The creek and the trees by it also came in handy in other ways. Mary lit a fuse and ducked down behind an oak to wait for the explosion. It came just when she thought it would-a harsh, flat crack! Mallards leaped into the air with a thunder of wings. A couple of crows in a willow flapped away, cawing in alarm. Moments later, quiet returned.
Mary stepped out from behind the tree trunk to see what the dynamite had done. She nodded to herself. The stump she'd blown up had landed in the creek, just as she'd thought it would. The hole in the ground it left was about the size she'd expected, too.
She hadn't done anything particularly useful-a stump here wasn't the nuisance it would have been out in the middle of a field. But she'd learned a little more about explosives and fuses, which was knowledge that wouldn't go to waste, either on the farm or…
Or anywhere else, she thought. She was, after all, Arthur McGregor's daughter. She wondered what had gone through her father's mind while he waged his long one-man war against the Americans who occupied Canada. He'd never talked about it much-but then, he'd never been one to talk about anything much. What had he thought?
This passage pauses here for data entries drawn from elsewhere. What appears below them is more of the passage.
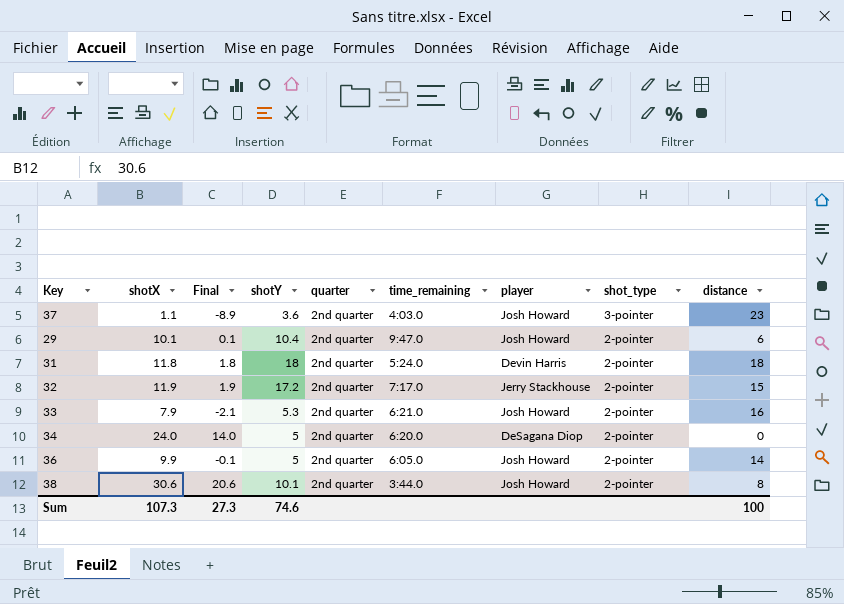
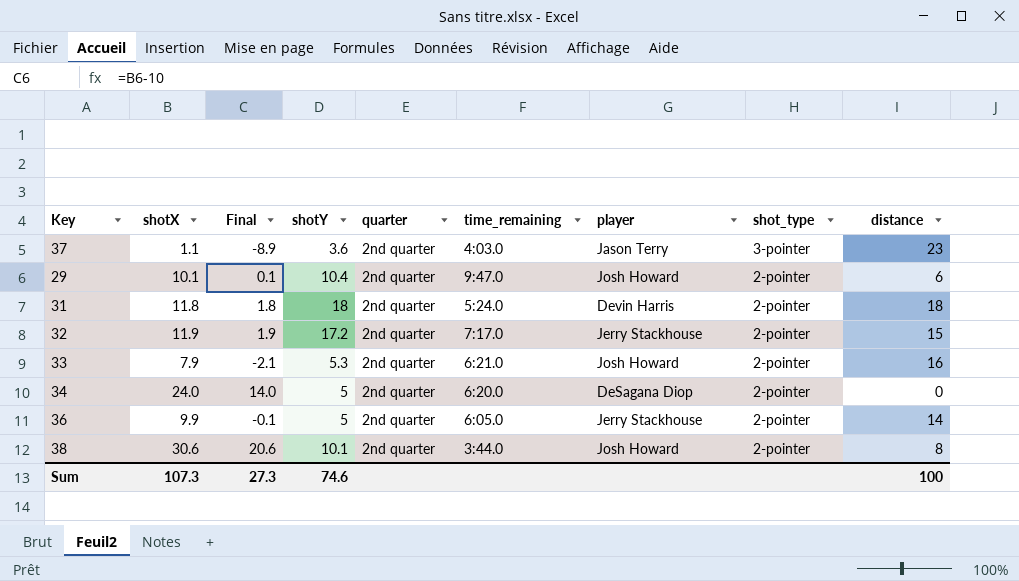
37 | player: Josh Howard -> Jason Terry
36 | player: Josh Howard -> Jerry Stackhouse

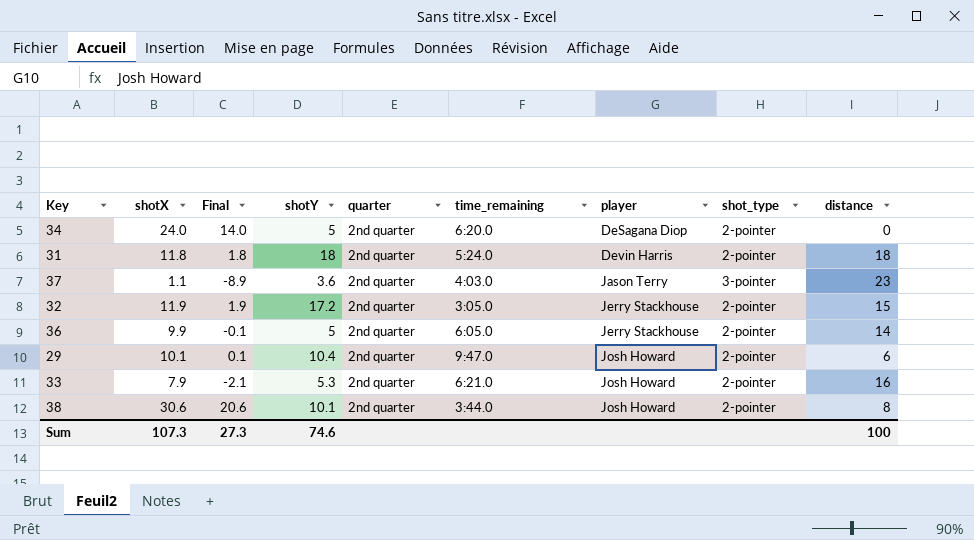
row order: shot_type descending -> player ascending
32 | time_remaining: 7:17.0 -> 3:05.0

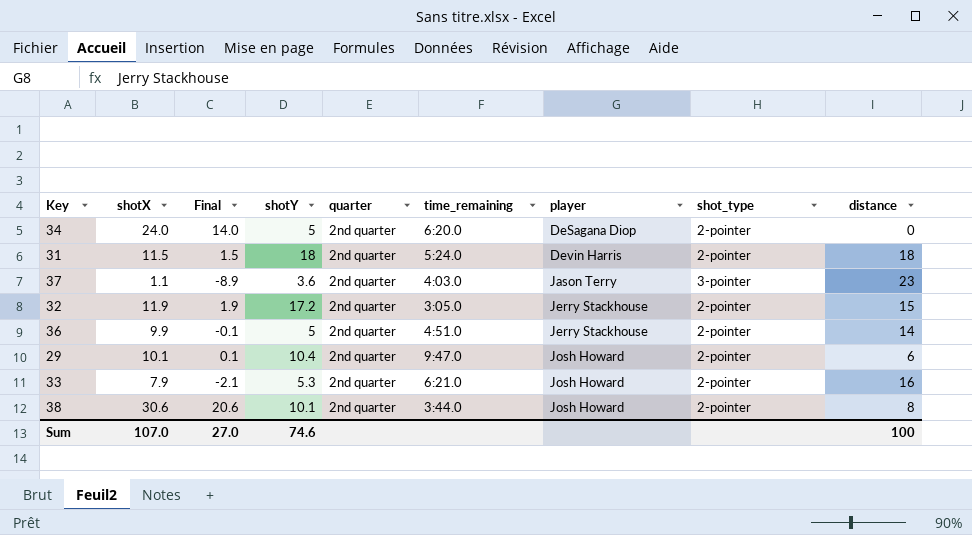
31 | shotX: 11.8 -> 11.5
31 | Final: 1.8 -> 1.5
36 | time_remaining: 6:05.0 -> 4:51.0
Sum | shotX: 107.3 -> 107.0
Sum | Final: 27.3 -> 27.0

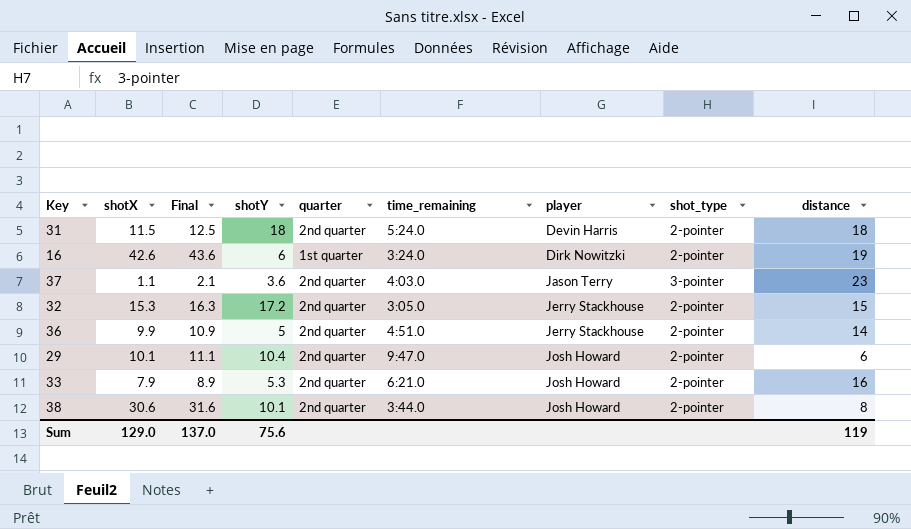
column Final | formula: [shotX] - 10 -> [shotX] + 1
row 34: 24.0 | 14.0 | 5 | 2nd quarter | 6:20.0 | DeSagana Diop | 2-pointer | 0 -> none
row 16: none -> 42.6 | 43.6 | 6 | 1st quarter | 3:24.0 | Dirk Nowitzki | 2-pointer | 19
32 | shotX: 11.9 -> 15.3
Sum | shotX: 107.0 -> 129.0
Sum | Final: 27.0 -> 137.0
Sum | shotY: 74.6 -> 75.6
Sum | distance: 100 -> 119

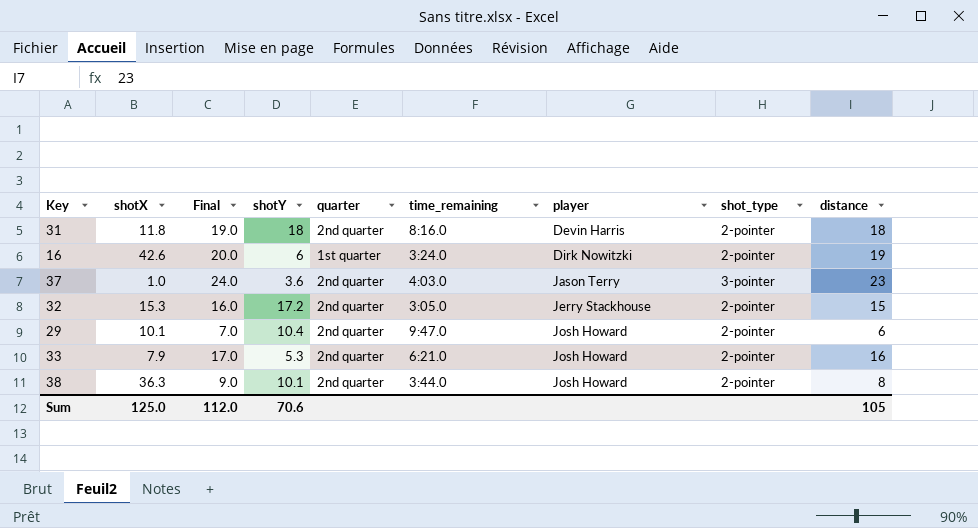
column Final | formula: [shotX] + 1 -> [distance] + 1
row 36: 9.9 | 10.9 | 5 | 2nd quarter | 4:51.0 | Jerry Stackhouse | 2-pointer | 14 -> none
31 | shotX: 11.5 -> 11.8
31 | time_remaining: 5:24.0 -> 8:16.0
37 | shotX: 1.1 -> 1.0
38 | shotX: 30.6 -> 36.3
Sum | shotX: 129.0 -> 125.0
Sum | Final: 137.0 -> 112.0
Sum | shotY: 75.6 -> 70.6
Sum | distance: 119 -> 105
Her guess was that he'd tried not to think about it except while he was actually busy at it. That would have made it harder for him to give himself away when the Yanks came snooping around, which they had again and again.
Not thinking about it would also have made it easier for him to go on thinking of them as the enemy, as abstractions, not as human beings. Killing the enemy was what you did when you went to war. Blowing up men-people-who were just like you, who fell in love and drank beer and got sore backs and dug splinters out of their hands and played checkers… That was a different business. It had to be a different business. Mary couldn't see how anybody would want, or would even be able, to do that.
Had Major Hannebrink, the American officer who'd ordered her brother Alexander shot during the war, ever imagined him as a human being? Or had Alexander simply been the enemy to him? For a moment, Mary came close to understanding how the American could have done what he did, came close to understanding without hating.
For a moment, and for a moment only. She shoved that understanding away with all the force of the hate she'd nursed ever since the USA invaded her country in 1914. She saw Americans as the enemy, not as human beings at all. She saw them so, and intended to go right on seeing them so.
When she got back to the farmhouse, her mother sat at the kitchen table drinking a cup of tea. "I heard the boom," Maude McGregor said.
Mary nodded. "I took out a stump," she said. "I'm getting the hang of it, I think."
"Are you?" Her mother's voice held no expression what ever. "And what will you do with it once you've got it?"
"It'll come in handy around the farm, Ma," Mary answered. "You know it will."
"Yes-as long as you only use it around the farm," her mother said. "That's what worries me. I know you too well."
I don't know what you're talking about would have been a lie, an obvious lie. "I don't intend to use it anywhere else," Mary said. That was a lie, too, but maybe not so obvious. Maybe.
Maude McGregor looked at her for a long time. "I hope not," she said at last, and then, "Would you like a cup of tea?"
"Yes, please," Mary said. Her mother fixed her one. She added milk and sugar herself, and sat down to drink it across the table from her mother. Neither of them said another word till the tea was done-or, for that matter, for several hours afterwards. When they did start speaking to each other again, it was quietly, cautiously, as if they'd had a knockdown, drag-out fight that might pick up again if they weren't careful.